Sentiram-se culpados, tão culpados, que pediram ao confessor de Afonso, o padre
Manuel Fernandes, que ludibriasse o monarca sugerindo-lhe passar uma temporada
em Almeirim, para se afastar da confusão da corte. O rei era doente, estava enciumado,
insano. Aceitou entrar num barco, crente que tomava um rumo. Foi desterrado
para a ilha Terceira, como um tigre enjaulado, atacava quem transpusesse o seu perímetro.
Voltou para Sintra e ali se deixou morrer. Maria Francisca deu uma filha a Pedro
e morreu jovem. O rei casou novamente com dona Sofia, com quem prolongou a linhagem
com mais sete filhos, um deles João V, o meu bem-amado e aventurado rei.
Eu escutava e pensava:
quem tinha razão, o rei incapacitado e cruel ou o irmão que conspirou para lhe tomar
tudo? Afonso VI não tinha firmeza física ou mental para governar, com toda a violência
e agressividade que impunha, as atrocidades a que submetia os mais fracos e desprotegidos.
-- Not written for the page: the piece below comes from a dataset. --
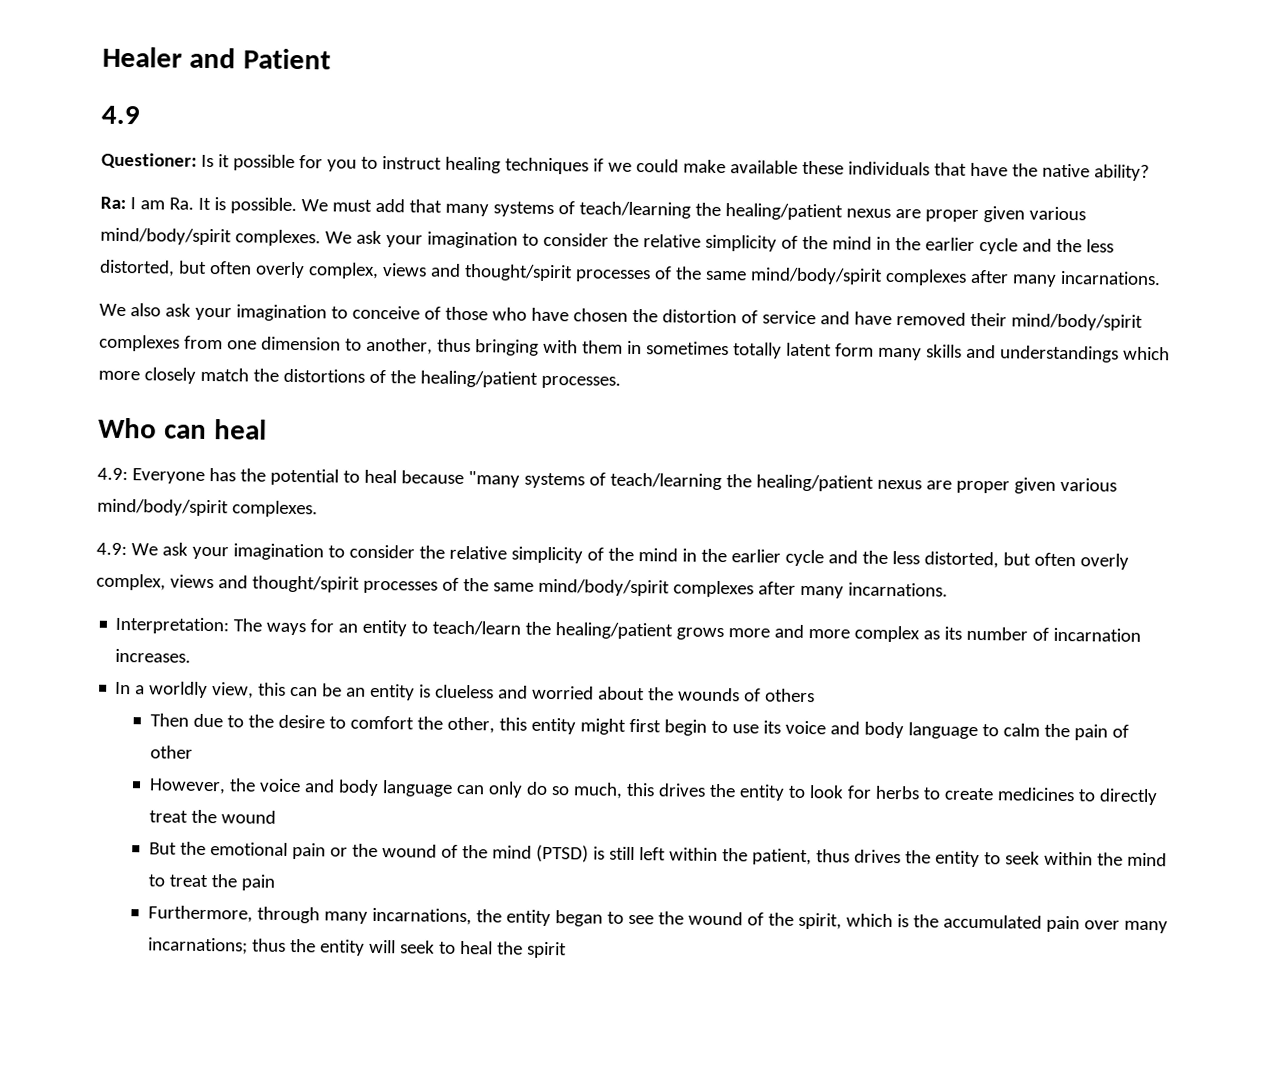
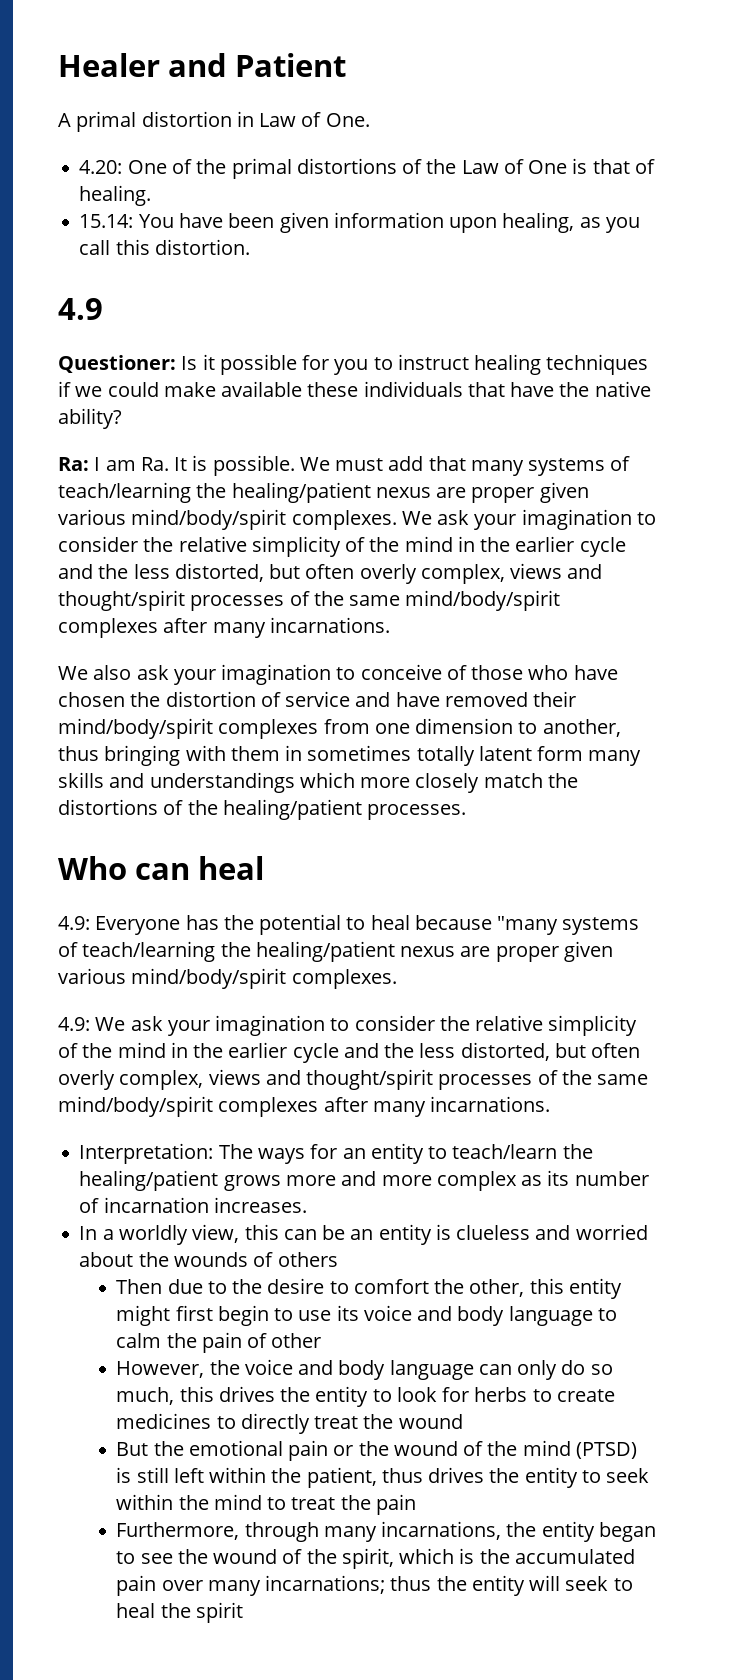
+ A primal distortion in Law of One.
+ 4.20: One of the primal distortions of the Law of One is that of healing.
+ 15.14: You have been given information upon healing, as you call this distortion.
Merecia ter sido afastado. Mas não foi apenas deposto: foi atraiçoado pelo irmão
e pela mulher, transformado em alvo da chacota popular, obrigado a desistir do reino,
encarcerado num castelo e depois num palácio. Morreu trancado na solidão. Quando
ouvi a história pela primeira vez torci por Pedro, um homem que puxou para si as
rédeas da nação. Usou das armas que tinha, derrubou um adversário desvalido e perverso,
fez-se um formidável monarca. A versão do meu amor fez-me vacilar. Se Francisco
derrubasse João e casasse com Maria Ana, seria uma indignidade e uma injustiça.
Interroguei-me se o pai saberia a verdade sobre Afonso VI ou Pedro II. Se o meu
amor saberia. Interroguei-me se a verdade pode ser mais do que uma ficção. A minha
história com João teve toda a aparência de um enorme erro. Mas apenas eu sei que
foi um erro tão desejável quanto inevitável.
Francisco gostava de espingardas.
Caçava animais. No Paço, ao avistar navios, tinha por hábito atirar sobre os marinheiros
pendurados nos mastros. Caíam no convés, morrendo às vezes. O infante ria-se sempre,
mas não como os loucos riem. O riso dele era de um juízo maldoso, baixo, parecia
um assobio agudo, cheio de propósito. Diz-se que nunca casou porque amou
sinceramente soror Mariana Souza, uma freira como eu, de quem teve dois filhos,
e que nunca mais teve no coração outro sentimento. De certa forma, admirei-o. E
invejei-a a ela. Os nossos caminhos cruzaram-se, mas não pelas razões mais
felizes, O infante também tinha inclinação por jovens donzelas de origens humildes.
Mandava membros do séquito raptá-las e largá-las nos seus aposentos na Bemposta.
Servia-se a seu bel-prazer pelo tempo que queria e depois devolvia-as à procedência.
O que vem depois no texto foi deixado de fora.